Bartender: Give Me a Fracking Martini!

That was my first reaction this morning to seeing the news that Colorado’s Democratic Governor John Hickenlooper recently drank a glass of fracking fluid to demonstrate that it is safe.  From the Washington Times account:

Colorado Gov. John Hickenlooper went to unusually great lengths to learn firsthand the strides the oil and gas industry has made to minimize environmental harm from fracking.

The first-term Democrat and former Denver mayor told a Senate committee on Tuesday that he actually drank a glass of fracking fluid produced by oilfield services giant Halliburton.

The fluid is made entirely “of ingredients sourced from the food industry,” the company says, making it safe for Mr. Hickenlooper and others to imbibe.

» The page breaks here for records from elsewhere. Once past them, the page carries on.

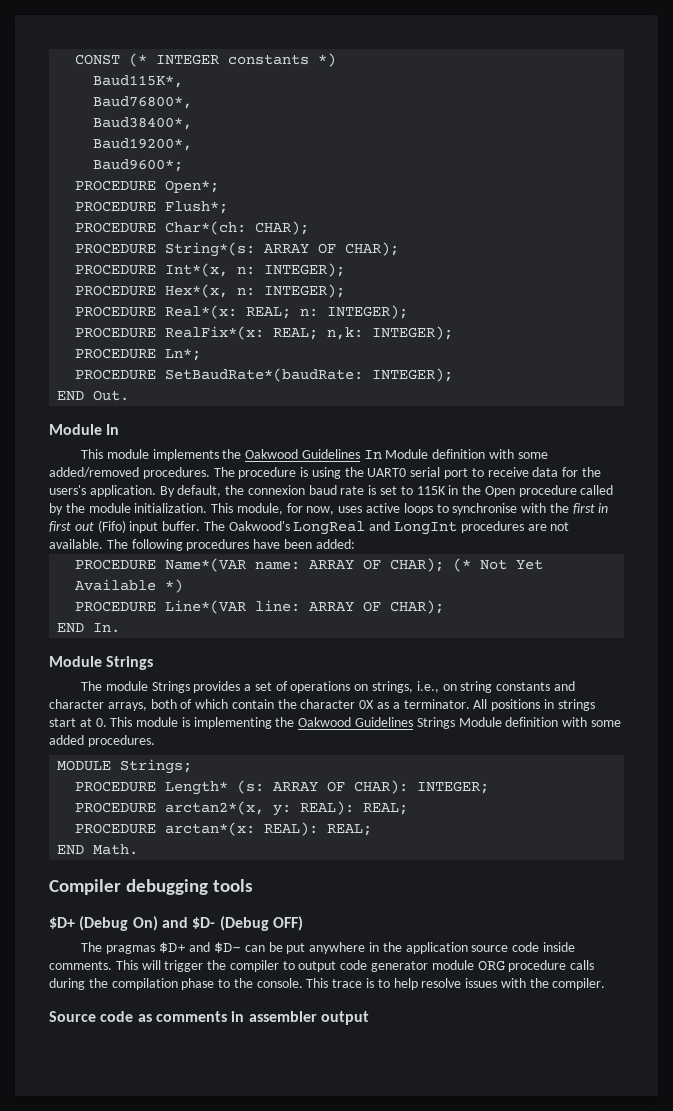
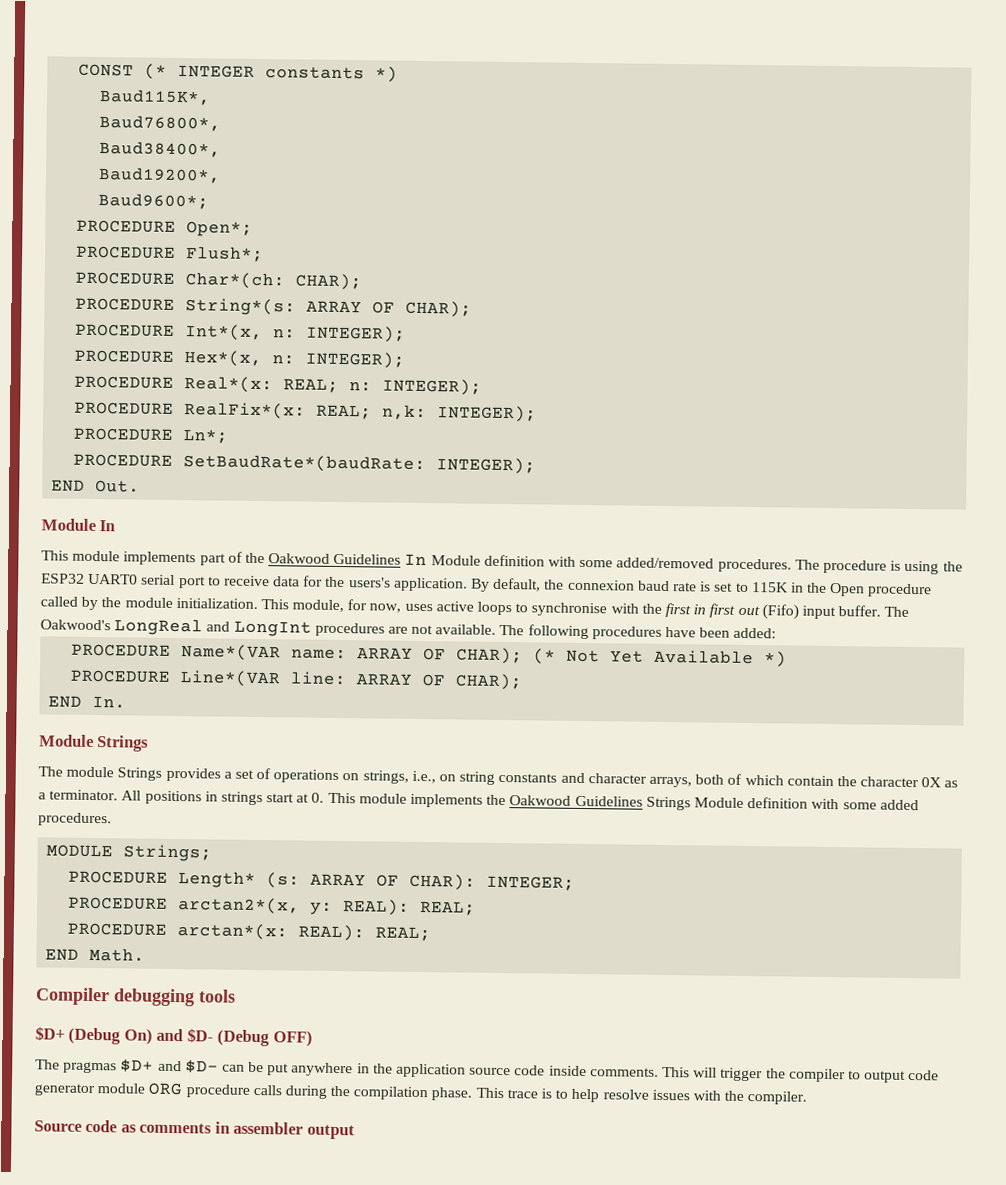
- This module implements the Oakwood Guidelines In Module definition with some added/removed procedures.
+ This module implements part of the Oakwood Guidelines In Module definition with some added/removed procedures.
- The procedure is using the UART0 serial port to receive data for the users's application.
+ The procedure is using the ESP32 UART0 serial port to receive data for the users's application.
- All positions in strings start at 0. This module is implementing the Oakwood Guidelines Strings Module definition with some added procedures.
+ All positions in strings start at 0. This module implements the Oakwood Guidelines Strings Module definition with some added procedures.
- This will trigger the compiler to output code generator module ORG procedure calls during the compilation phase to the console.
+ This will trigger the compiler to output code generator module ORG procedure calls during the compilation phase.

“You can drink it. We did drink it around the table, almost rituallike, in a funny way,” he told the Senate Committee on Energy and Natural Resources. “It was a demonstration. … they’ve invested millions of dollars in what is a benign fluid in every sense.”

B.T. Collins

This story brought back some fond long-ago memories of the great B.T. Collins, one of the legends of the California political scene who died of a heart attack 20 years ago at the too-soon age of 52. B.T. had lost both legs and one arm in Vietnam, but that never slowed him down a bit.  “Bold, profane, and utterly outrageous” was one characterization of him.  What else could you say about someone who asked that he be remembered at his alma mater by having a urinal in the men’s room dedicated to him? (See photo.)  A conservative Republican who was a state legislator at the time his death, he nevertheless did a bizarre turn as Jerry Brown’s chief of staff late in Brown’s (first) second term in 1981.

It was then that B.T. did perhaps his most remarkable deed.  In 1981 California was compelled by the federal government (under threat of otherwise slapping a full quarantine on California’s agricultural products) to begin an aggressive program of aerial spraying of malathion to kill off a Mediterranean fruit fly infestation.  Environmentalists and paranoid fruit juice drinkers went bonkers of course, and mounted street protests and 24/7 panic-fests.  That’s when B.T. (everyone knew him by his initials) called a press conference and poured a glass of spray-strength malathion from a canister.  And then drank the whole glass.  The enviro panic campaign started to collapse at that moment.

What no one ever knew was that about a half hour or so later B.T. threw up violently, as you might expect.  No word yet on whether Governor Hickelooper is, um, passing gas in strange new ways from his fracking fluid cocktail.  I have no doubt that if B.T. were with us today, he’d belly up to the bar and yell, “Bartender—give me a fracking martini!”  Though he might not say “fracking.”  He’d say something else.

By the way, isn’t “Hickenlooper” a great name?  I’m glad to see unusual names making a comeback in politics.  One of my favorites from the early 1960s was the Republican senator Leverett Saltonstall.  Sounds straight out of Trollope or something.

UPDATE: Powerline reader Wayne Van Heuvelen of Urbandale, Iowa writes in to note: “Unusual names are indeed being recycled.  In fact, Bourke Hickenlooper was the governor of Iowa in the 1940’s and was an Iowa Senator from the 1940’s to 1969. Given the unusual surname, I imagine the current governor of Colorado and the late Senator Hickenlooper are related.”

JOHN adds: I used to do quite a bit of work on behalf of manufacturers of agricultural chemicals, defending them against claims of phytotoxicity or nonperformance. In that capacity, I learned that it used to be rather common practice for ag chem salesmen to demonstrate the safety of their company’s herbicide products by drinking them at meetings with groups of farmers. The practice was severely frowned on by the chemical companies, but the salesmen never seemed to come to any harm. However, note that I said herbicides. Plants aren’t very much like people, so it is not surprising that drinking a liquid that is fatal to certain plants may not be toxic to humans. However, insects are quite a bit like humans, and I never heard of anyone trying to drink an insecticide, many of which are extremely toxic to humans (and some of which have even been used to commit murder on occasion). I think a person would be crazy to drink malathion or any other insecticide.